En otro tiempo ustedes vivían en ellos, siguiendo la corriente de este mundo y al príncipe de la potestad del aire, el espíritu que ahora actúa en los hijos de desobediencia.
Entre ellos también todos nosotros vivimos antes, siguiendo los deseos de nuestra carne, haciendo la voluntad de la carne y de los pensamientos. Por naturaleza éramos hijos de ira, igual que los demás.
Pero Dios, que es rico en misericordia, por el gran amor con que nos amó,
aun cuando estábamos muertos en nuestros delitos, nos dio vida juntamente con Cristo. Por gracia ustedes son salvos.

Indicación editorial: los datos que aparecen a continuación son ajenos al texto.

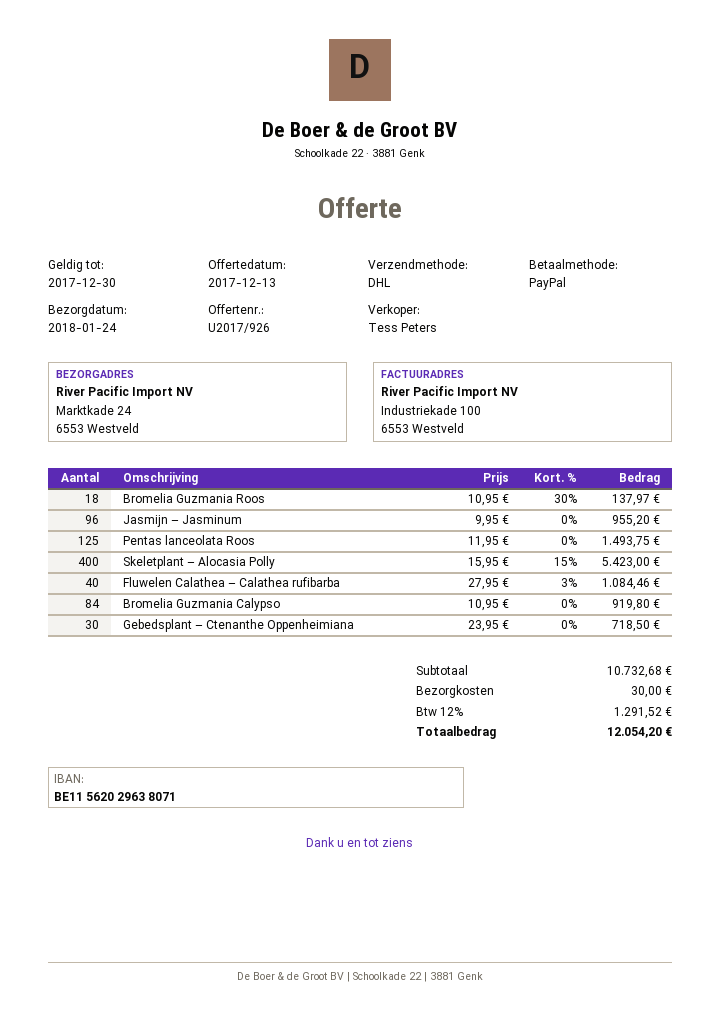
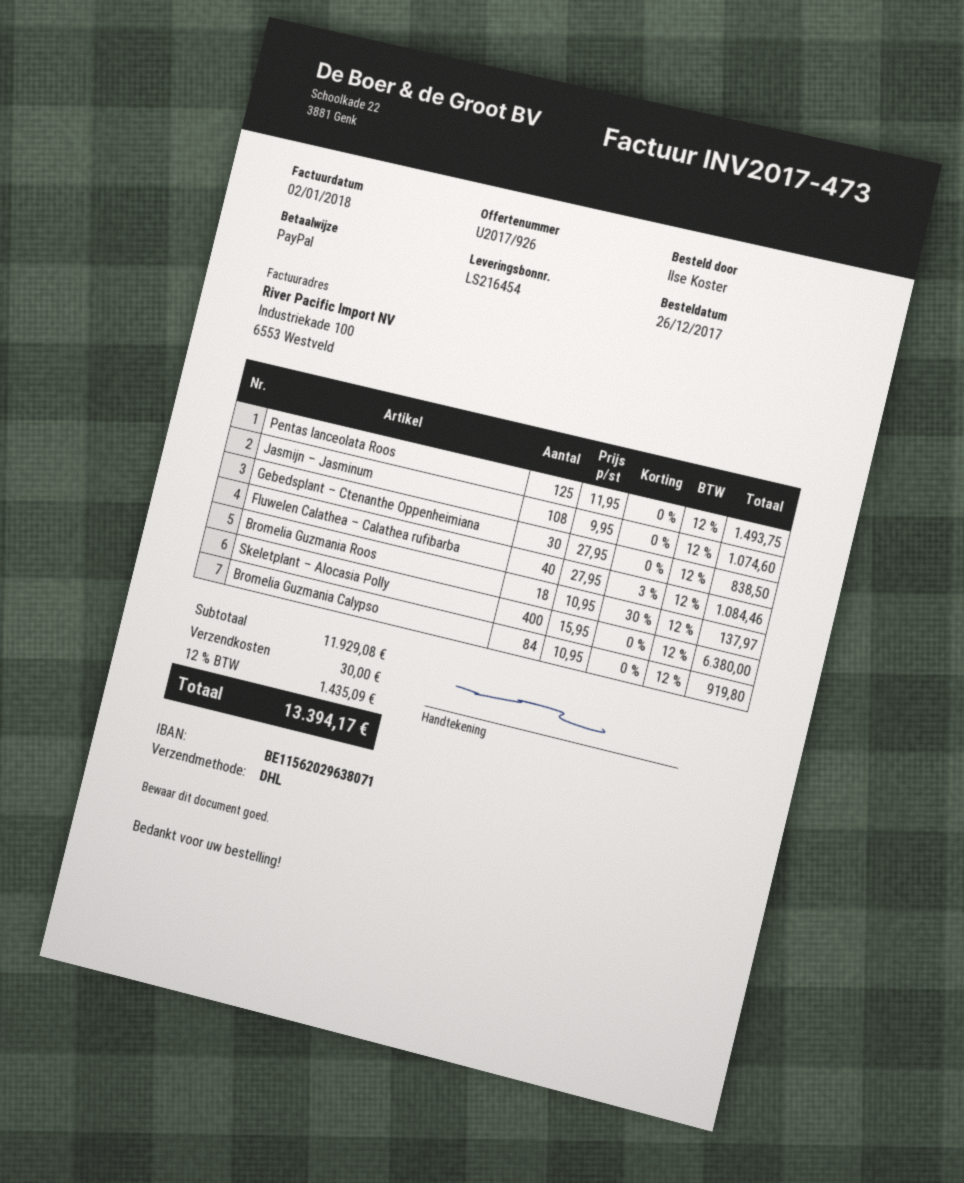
Jasmijn – Jasminum: 96 x 9.95 = 955.20 -> 108 x 9.95 = 1074.60
Skeletplant – Alocasia Polly: 400 x 15.95 - 15% = 5423.00 -> 400 x 15.95 = 6380.00
Gebedsplant – Ctenanthe Oppenheimiana: 30 x 23.95 = 718.50 -> 30 x 27.95 = 838.50
subtotal: 10732.68 -> 11929.08
tax: 12% = 1291.52 -> 12% = 1435.09
total: 12054.20 -> 13394.17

También nos resucitó juntamente con Cristo y nos hizo sentar con él en los lugares celestiales en Cristo Jesús,
para mostrar en los siglos venideros las abundantes riquezas de su gracia, por su bondad hacia nosotros en Cristo Jesús.
Porque por gracia ustedes son salvos por medio de la fe; y esto no viene de ustedes, sino que es don de Dios.

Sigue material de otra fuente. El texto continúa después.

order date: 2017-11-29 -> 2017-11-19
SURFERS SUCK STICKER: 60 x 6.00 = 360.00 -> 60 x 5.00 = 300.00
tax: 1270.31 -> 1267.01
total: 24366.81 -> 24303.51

No es por obras, para que nadie se gloríe.
10 Porque somos obra de Dios, creados en Cristo Jesús para buenas obras, las cuales Dios preparó de antemano para que anduviéramos en ellas.

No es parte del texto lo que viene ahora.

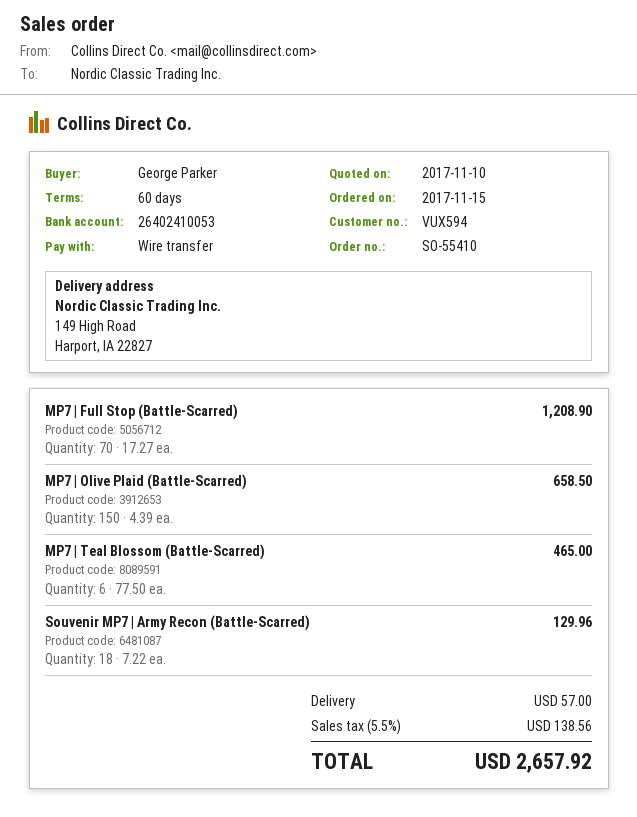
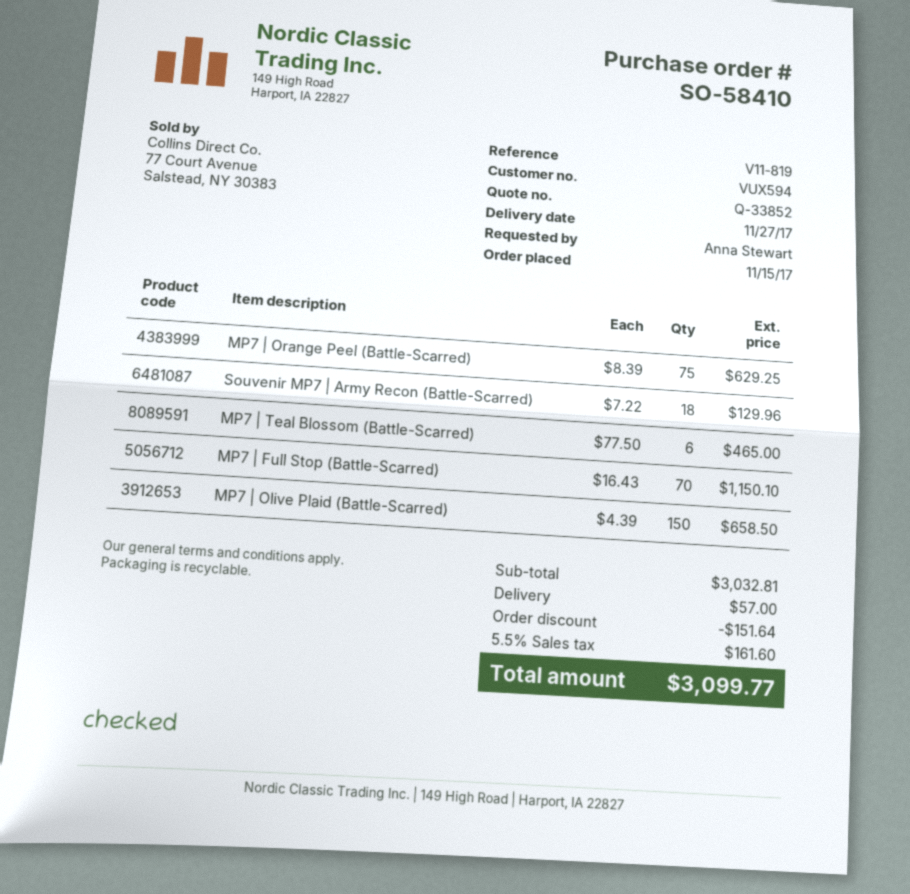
order number: SO-55410 -> SO-58410
ordered by: George Parker -> Anna Stewart
MP7 | Full Stop (Battle-Scarred): 70 x 17.27 = 1208.90 -> 70 x 16.43 = 1150.10
MP7 | Orange Peel (Battle-Scarred): none -> 75 x 8.39 = 629.25
discount: none -> 151.64
tax: 5.5% = 138.56 -> 5.5% = 161.60
total: 2657.92 -> 3099.77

11 Por tanto, recuerden que antes ustedes eran gentiles según la carne. Eran llamados incircuncisos por los que se llaman circuncisión, hecha por manos en la carne.
12 En aquel tiempo ustedes estaban sin Cristo, separados de la ciudadanía de Israel, ajenos a los pactos de la promesa, sin esperanza y sin Dios en el mundo.
13 Pero ahora, en Cristo Jesús, ustedes que antes estaban lejos han sido acercados por la sangre de Cristo.
14 Porque Cristo es nuestra paz. Él hizo de los dos pueblos uno solo y derribó la pared que los separaba, es decir, la enemistad.
15 En su carne puso fin a la Ley de mandamientos expresados en ordenanzas, para crear en mismo de los dos un solo hombre nuevo, haciendo la paz.
16 También reconcilió con Dios a ambos en un solo cuerpo por medio de la cruz, matando en ella la enemistad.
17 Cristo vino y anunció paz a ustedes que estaban lejos, y paz a los que estaban cerca.
18 Porque por medio de él, unos y otros tenemos entrada al Padre en un mismo Espíritu.
19 Así que ustedes ya no son extranjeros ni forasteros, sino conciudadanos de los santos y miembros de la familia de Dios.
20 Han sido edificados sobre el fundamento de los apóstoles y profetas, siendo Cristo Jesús mismo la piedra principal.
21 En él todo el edificio, bien unido, va creciendo para ser un templo santo en el Señor.
22 En él ustedes también son edificados juntamente para ser morada de Dios por medio del Espíritu.